→ What you are asked to do: The lines below starting at the line containing "[74,418,89,430] ☐ -> [56,560,70,578] []" and ending at the line containing "[74,684,89,696] ☐ -> [709,93,727,108] ☑" are to be repeated exactly, with both ends kept and nothing else added.

Dataset excerpts
▼
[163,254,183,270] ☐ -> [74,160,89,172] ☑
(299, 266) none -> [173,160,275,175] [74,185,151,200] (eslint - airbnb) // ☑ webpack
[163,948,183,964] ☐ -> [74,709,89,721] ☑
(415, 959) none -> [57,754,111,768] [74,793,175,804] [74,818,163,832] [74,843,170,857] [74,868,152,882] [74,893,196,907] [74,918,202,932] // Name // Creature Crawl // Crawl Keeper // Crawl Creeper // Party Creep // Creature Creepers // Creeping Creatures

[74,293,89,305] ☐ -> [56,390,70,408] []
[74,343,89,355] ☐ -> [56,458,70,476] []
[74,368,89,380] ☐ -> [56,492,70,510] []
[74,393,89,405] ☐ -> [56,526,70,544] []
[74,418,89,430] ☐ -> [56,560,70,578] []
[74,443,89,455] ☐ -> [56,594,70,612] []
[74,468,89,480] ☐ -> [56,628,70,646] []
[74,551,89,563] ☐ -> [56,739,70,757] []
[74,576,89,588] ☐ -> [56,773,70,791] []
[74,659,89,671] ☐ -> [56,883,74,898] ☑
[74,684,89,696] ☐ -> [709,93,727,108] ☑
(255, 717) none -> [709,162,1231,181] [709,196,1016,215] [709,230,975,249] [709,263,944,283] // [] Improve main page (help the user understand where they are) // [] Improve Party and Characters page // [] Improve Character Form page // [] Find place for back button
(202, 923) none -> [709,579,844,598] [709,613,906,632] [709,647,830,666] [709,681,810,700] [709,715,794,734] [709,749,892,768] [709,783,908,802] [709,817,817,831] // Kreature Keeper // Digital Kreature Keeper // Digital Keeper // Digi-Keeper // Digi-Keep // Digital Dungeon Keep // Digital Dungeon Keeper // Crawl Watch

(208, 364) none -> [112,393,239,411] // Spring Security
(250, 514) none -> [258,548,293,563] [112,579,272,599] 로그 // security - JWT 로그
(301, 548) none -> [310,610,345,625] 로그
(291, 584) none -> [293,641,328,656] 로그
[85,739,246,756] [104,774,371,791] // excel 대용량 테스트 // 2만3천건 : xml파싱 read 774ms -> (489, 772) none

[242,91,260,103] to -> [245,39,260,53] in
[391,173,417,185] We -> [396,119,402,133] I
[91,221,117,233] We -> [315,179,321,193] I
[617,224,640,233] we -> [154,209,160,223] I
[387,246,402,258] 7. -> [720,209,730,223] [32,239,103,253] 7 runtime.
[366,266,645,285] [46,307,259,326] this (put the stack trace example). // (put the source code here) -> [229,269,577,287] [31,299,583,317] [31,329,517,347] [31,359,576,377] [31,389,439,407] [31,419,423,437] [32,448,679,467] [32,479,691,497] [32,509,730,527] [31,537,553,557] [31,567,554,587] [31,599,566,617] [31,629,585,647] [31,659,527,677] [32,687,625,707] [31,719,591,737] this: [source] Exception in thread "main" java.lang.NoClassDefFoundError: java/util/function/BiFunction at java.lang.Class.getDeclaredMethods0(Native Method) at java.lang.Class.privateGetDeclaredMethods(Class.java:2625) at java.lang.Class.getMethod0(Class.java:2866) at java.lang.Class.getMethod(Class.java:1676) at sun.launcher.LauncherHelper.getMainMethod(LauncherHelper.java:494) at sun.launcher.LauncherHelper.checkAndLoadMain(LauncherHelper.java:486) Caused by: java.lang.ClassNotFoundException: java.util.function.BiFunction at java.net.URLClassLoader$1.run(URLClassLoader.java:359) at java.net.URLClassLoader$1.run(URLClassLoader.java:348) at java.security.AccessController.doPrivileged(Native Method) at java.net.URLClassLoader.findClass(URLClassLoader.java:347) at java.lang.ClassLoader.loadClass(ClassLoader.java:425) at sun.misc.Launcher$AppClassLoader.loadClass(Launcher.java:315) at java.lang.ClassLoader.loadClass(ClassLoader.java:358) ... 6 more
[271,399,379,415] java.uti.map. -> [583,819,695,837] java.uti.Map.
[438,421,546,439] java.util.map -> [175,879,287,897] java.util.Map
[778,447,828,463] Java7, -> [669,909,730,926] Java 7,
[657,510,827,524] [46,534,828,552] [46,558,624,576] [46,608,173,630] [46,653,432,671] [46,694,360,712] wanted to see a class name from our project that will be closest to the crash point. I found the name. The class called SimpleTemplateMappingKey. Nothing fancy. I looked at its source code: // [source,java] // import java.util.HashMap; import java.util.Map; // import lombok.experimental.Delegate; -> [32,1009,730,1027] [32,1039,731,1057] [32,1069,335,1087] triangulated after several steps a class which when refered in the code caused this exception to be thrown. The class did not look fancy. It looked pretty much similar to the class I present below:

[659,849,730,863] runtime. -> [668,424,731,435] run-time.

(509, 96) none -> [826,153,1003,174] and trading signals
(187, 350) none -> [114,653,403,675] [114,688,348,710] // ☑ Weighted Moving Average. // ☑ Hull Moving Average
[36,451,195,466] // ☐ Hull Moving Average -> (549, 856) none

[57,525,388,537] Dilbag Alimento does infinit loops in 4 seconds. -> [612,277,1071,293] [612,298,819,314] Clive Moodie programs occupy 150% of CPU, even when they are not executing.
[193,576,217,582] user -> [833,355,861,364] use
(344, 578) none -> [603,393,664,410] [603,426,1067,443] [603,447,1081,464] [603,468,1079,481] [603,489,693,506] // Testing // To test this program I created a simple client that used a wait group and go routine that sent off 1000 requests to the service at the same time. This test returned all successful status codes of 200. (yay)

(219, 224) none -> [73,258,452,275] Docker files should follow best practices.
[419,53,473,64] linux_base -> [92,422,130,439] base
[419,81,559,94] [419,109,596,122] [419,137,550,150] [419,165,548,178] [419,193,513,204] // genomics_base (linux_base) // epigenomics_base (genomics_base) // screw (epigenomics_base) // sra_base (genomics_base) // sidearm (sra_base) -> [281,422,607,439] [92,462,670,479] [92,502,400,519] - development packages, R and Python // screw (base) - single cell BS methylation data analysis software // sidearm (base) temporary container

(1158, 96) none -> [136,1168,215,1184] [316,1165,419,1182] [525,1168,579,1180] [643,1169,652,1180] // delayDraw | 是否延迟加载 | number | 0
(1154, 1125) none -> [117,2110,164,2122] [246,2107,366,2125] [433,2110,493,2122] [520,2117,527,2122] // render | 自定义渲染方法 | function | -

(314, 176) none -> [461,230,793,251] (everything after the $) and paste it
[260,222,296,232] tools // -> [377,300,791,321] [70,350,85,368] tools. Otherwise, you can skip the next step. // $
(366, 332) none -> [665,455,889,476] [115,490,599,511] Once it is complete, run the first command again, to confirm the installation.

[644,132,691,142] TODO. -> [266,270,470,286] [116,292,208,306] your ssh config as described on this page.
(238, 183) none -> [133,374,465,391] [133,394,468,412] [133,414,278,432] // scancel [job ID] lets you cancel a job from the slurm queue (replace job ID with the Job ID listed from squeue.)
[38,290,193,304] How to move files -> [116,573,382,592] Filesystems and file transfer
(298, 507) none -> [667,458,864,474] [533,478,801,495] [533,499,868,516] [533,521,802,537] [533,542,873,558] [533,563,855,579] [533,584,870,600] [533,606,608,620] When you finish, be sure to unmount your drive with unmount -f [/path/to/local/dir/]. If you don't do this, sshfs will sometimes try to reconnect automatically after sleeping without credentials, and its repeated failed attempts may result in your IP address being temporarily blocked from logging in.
▲
→ Your solution:
[74,418,89,430] ☐ -> [56,560,70,578] []
[74,443,89,455] ☐ -> [56,594,70,612] []
[74,468,89,480] ☐ -> [56,628,70,646] []
[74,551,89,563] ☐ -> [56,739,70,757] []
[74,576,89,588] ☐ -> [56,773,70,791] []
[74,659,89,671] ☐ -> [56,883,74,898] ☑
[74,684,89,696] ☐ -> [709,93,727,108] ☑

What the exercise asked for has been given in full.